Pictures are not part of the answer. Return the lines from the one containing "कार्य विभाग, मध्यप्रदेश" through the end of the data, both included, exactly as they appear.

[Web document revisions]
____

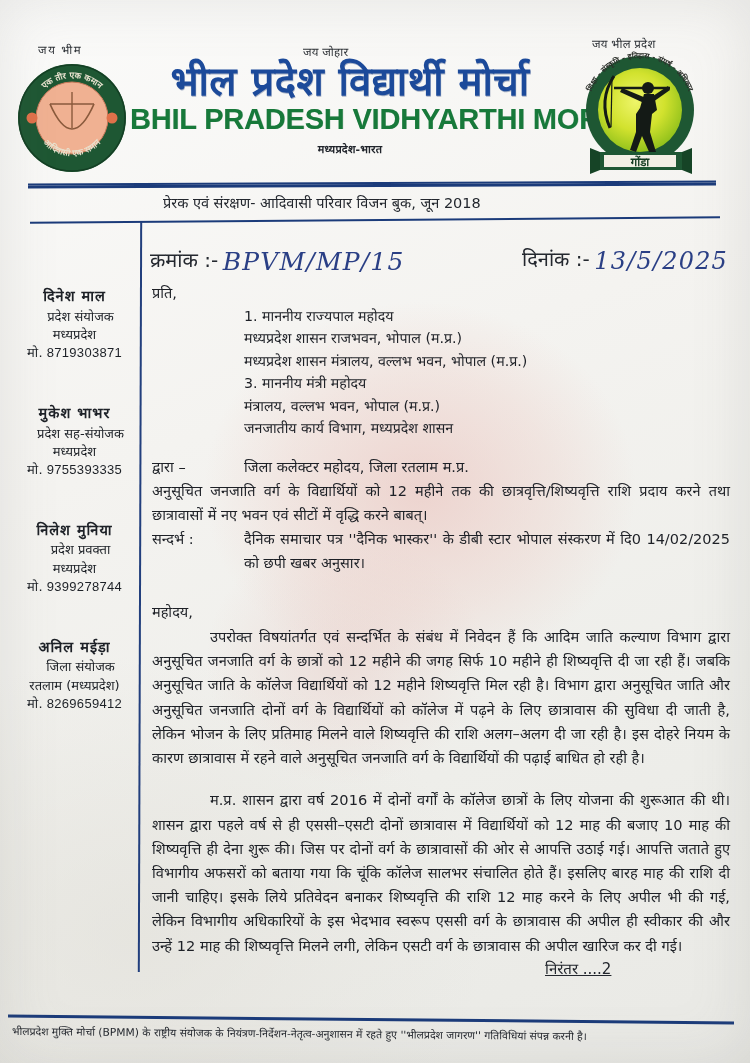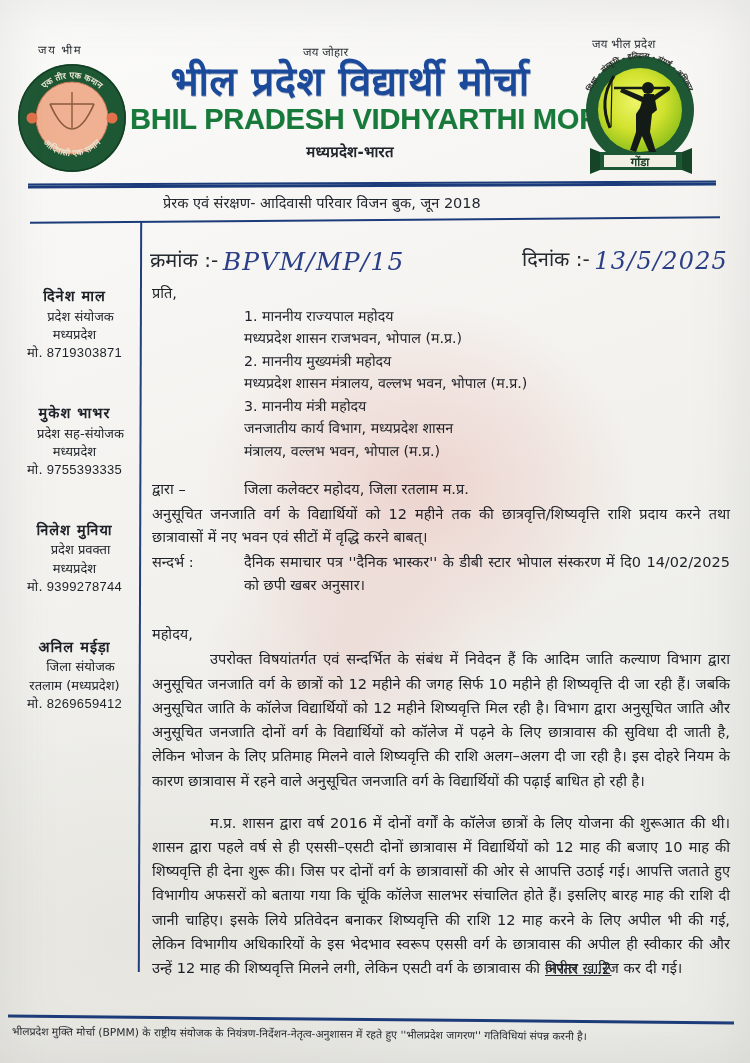"मध्यप्रदेश-भारत" .title-sub { font-size: 15px -> 11px }
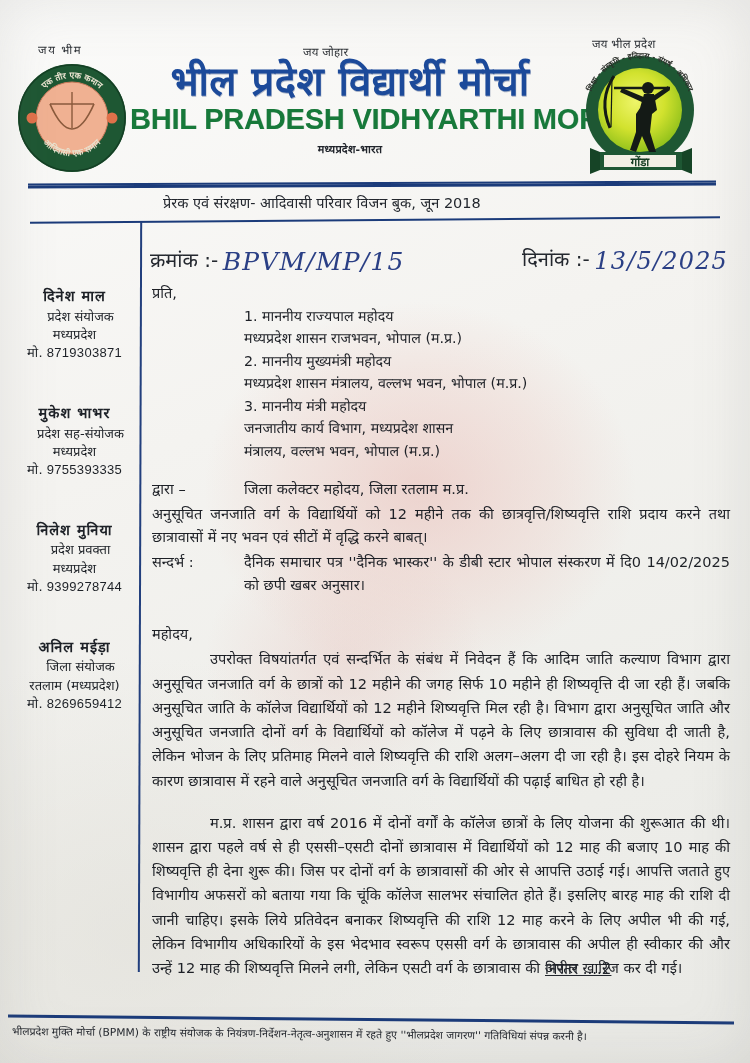"2. माननीय मुख्यमंत्री महोदय" div { html: <div>2. माननीय मुख्यमंत्री महोदय</div> -> none }
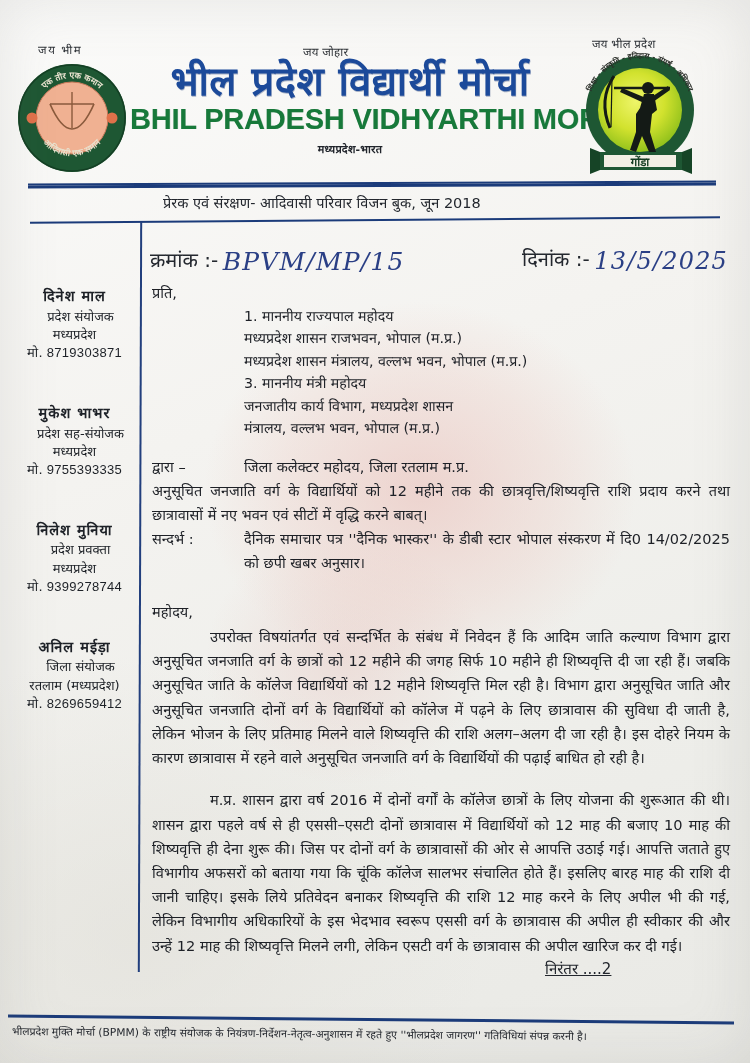"जनजातीय कार्य विभाग, मध्यप्रदेश शासन" div { order: before "मंत्रालय, वल्लभ भवन, भोपाल (म.प्र.)" -> after "मंत्रालय, वल्लभ भवन, भोपाल (म.प्र.)" }
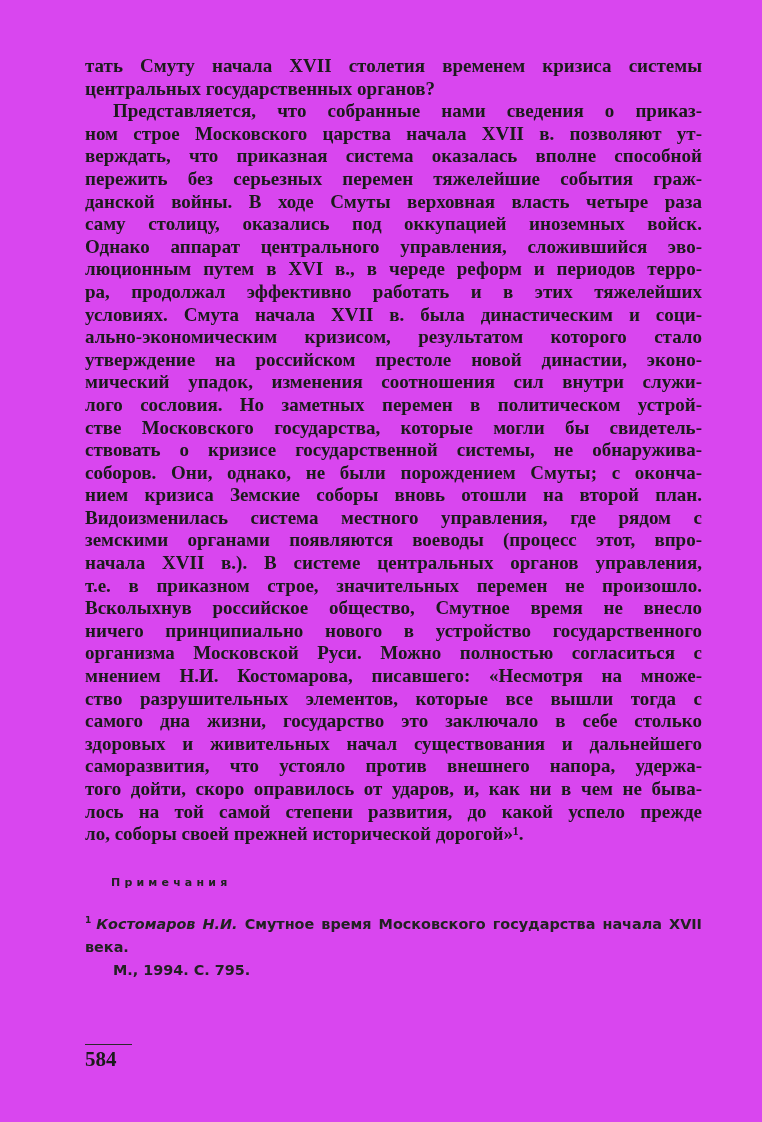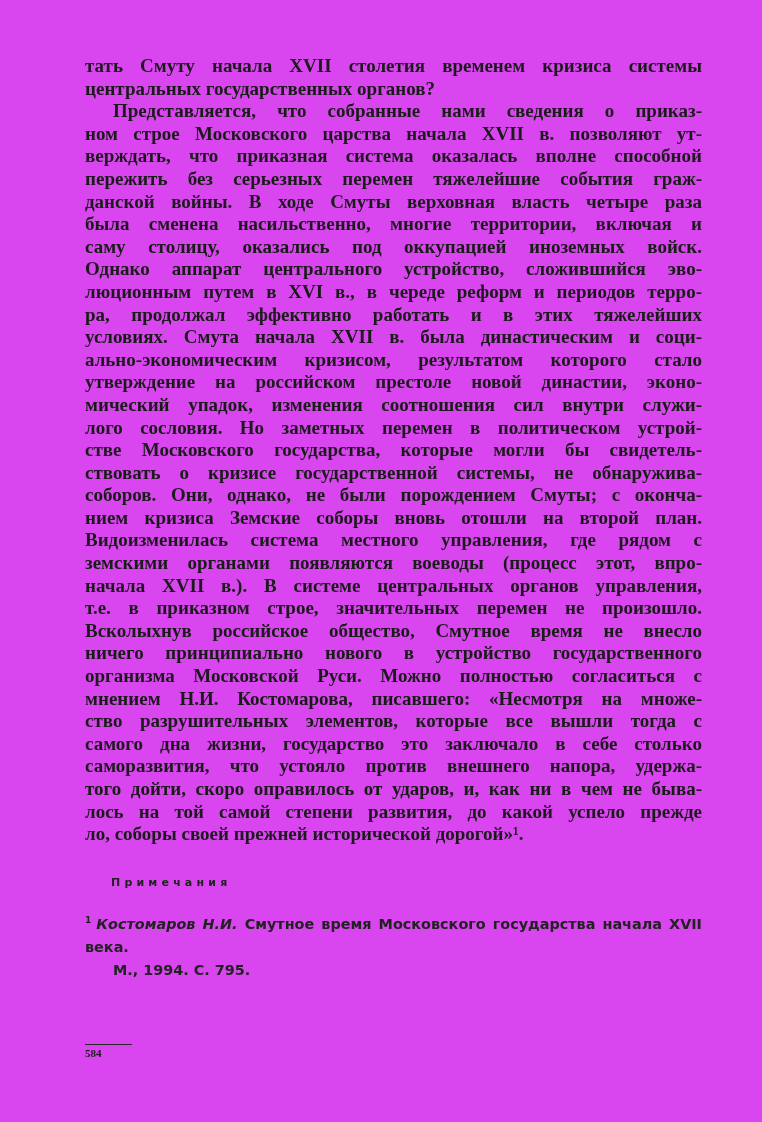"была сменена насильственно, многие" div.line { html: <div>была сменена насильственно, многие территории, включая и</div> -> none }
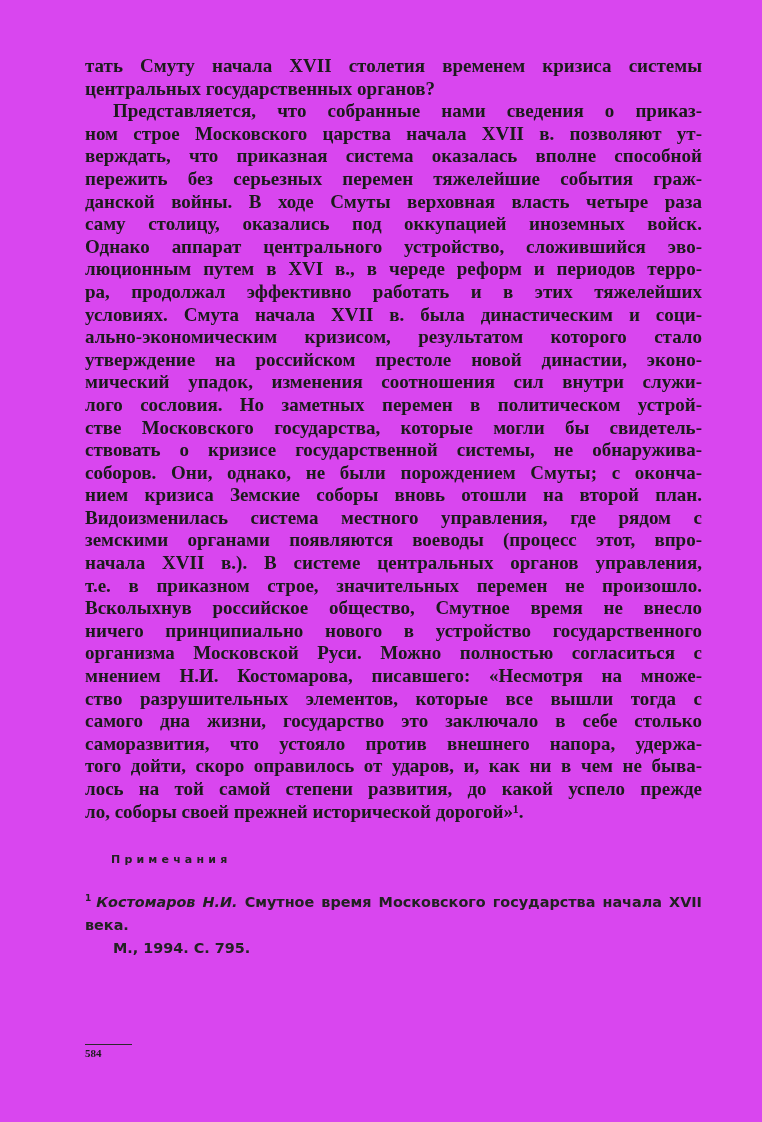"Однако аппарат центрального устройство," div.line { text: устройство -> управления }
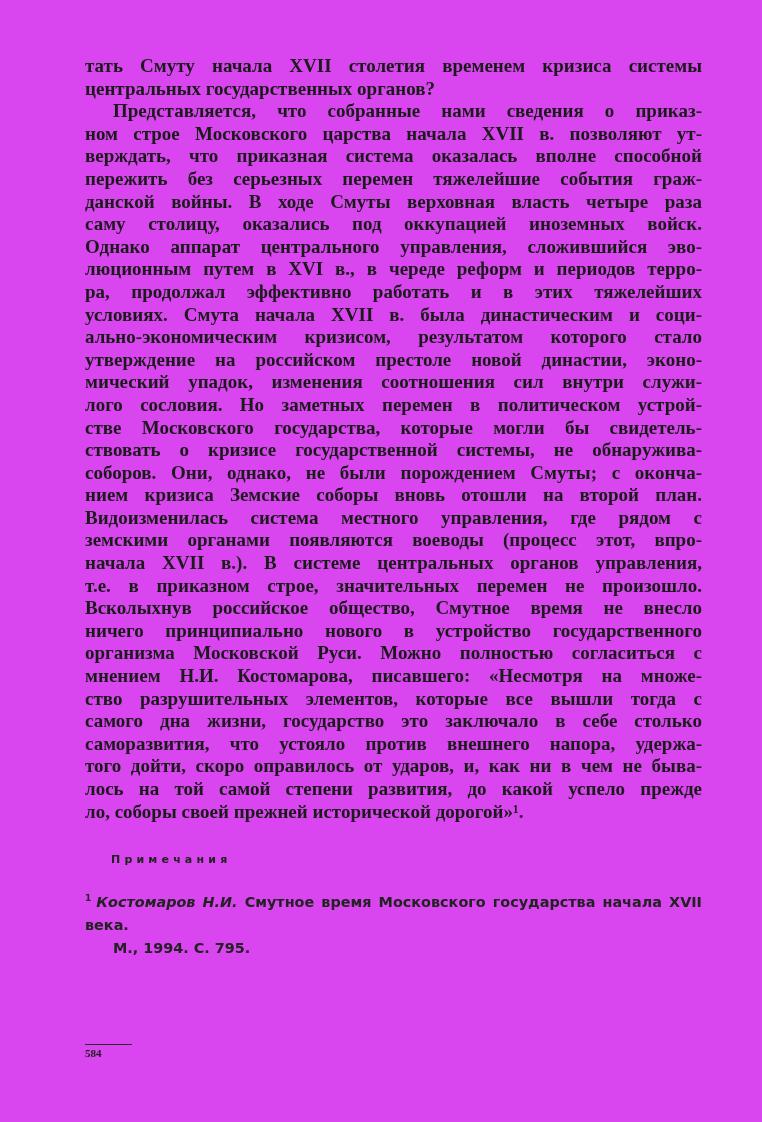"здоровых и живительных начал" div.line { html: none -> <div>здоровых и живительных начал существования и дальнейшего</div> }
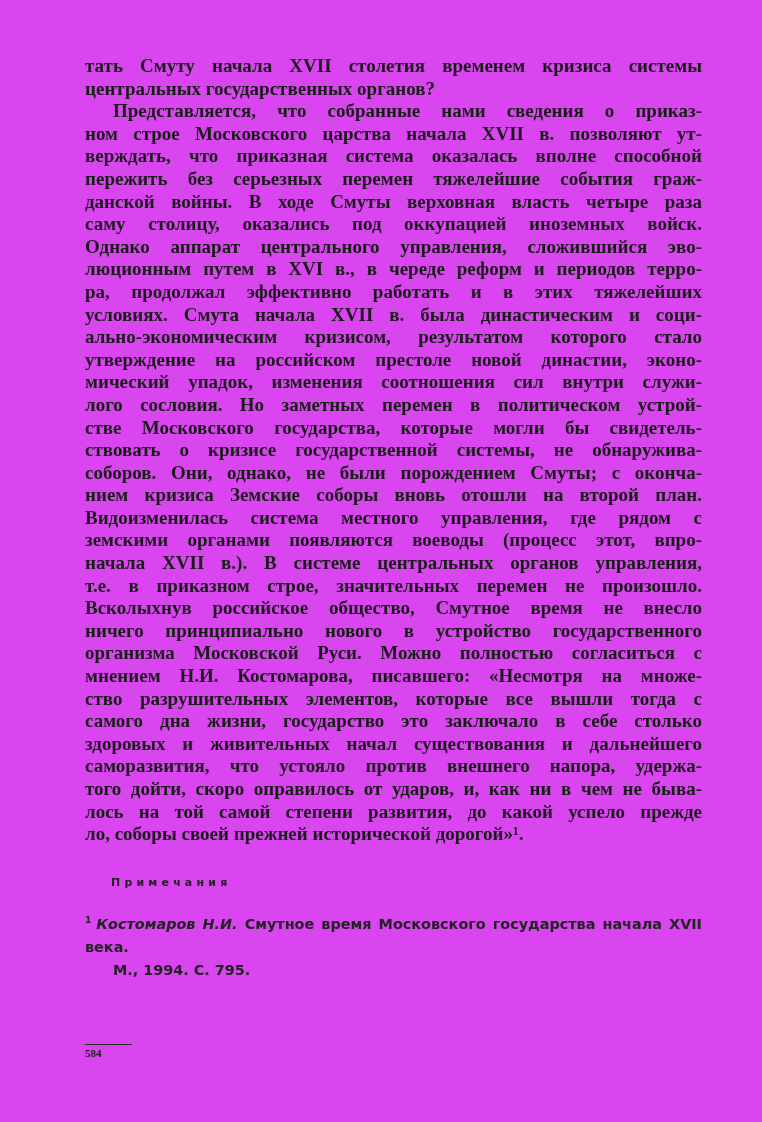"584" .page-number-block { font-size: 11px -> 21px }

____

Response box –
"जनजातीय कार्य विभाग, मध्यप्रदेश शासन" div { order: before "मंत्रालय, वल्लभ भवन, भोपाल (म.प्र.)" -> after "मंत्रालय, वल्लभ भवन, भोपाल (म.प्र.)" }
"была сменена насильственно, многие" div.line { html: <div>была сменена насильственно, многие территории, включая и</div> -> none }
"Однако аппарат центрального устройство," div.line { text: устройство -> управления }
"здоровых и живительных начал" div.line { html: none -> <div>здоровых и живительных начал существования и дальнейшего</div> }
"584" .page-number-block { font-size: 11px -> 21px }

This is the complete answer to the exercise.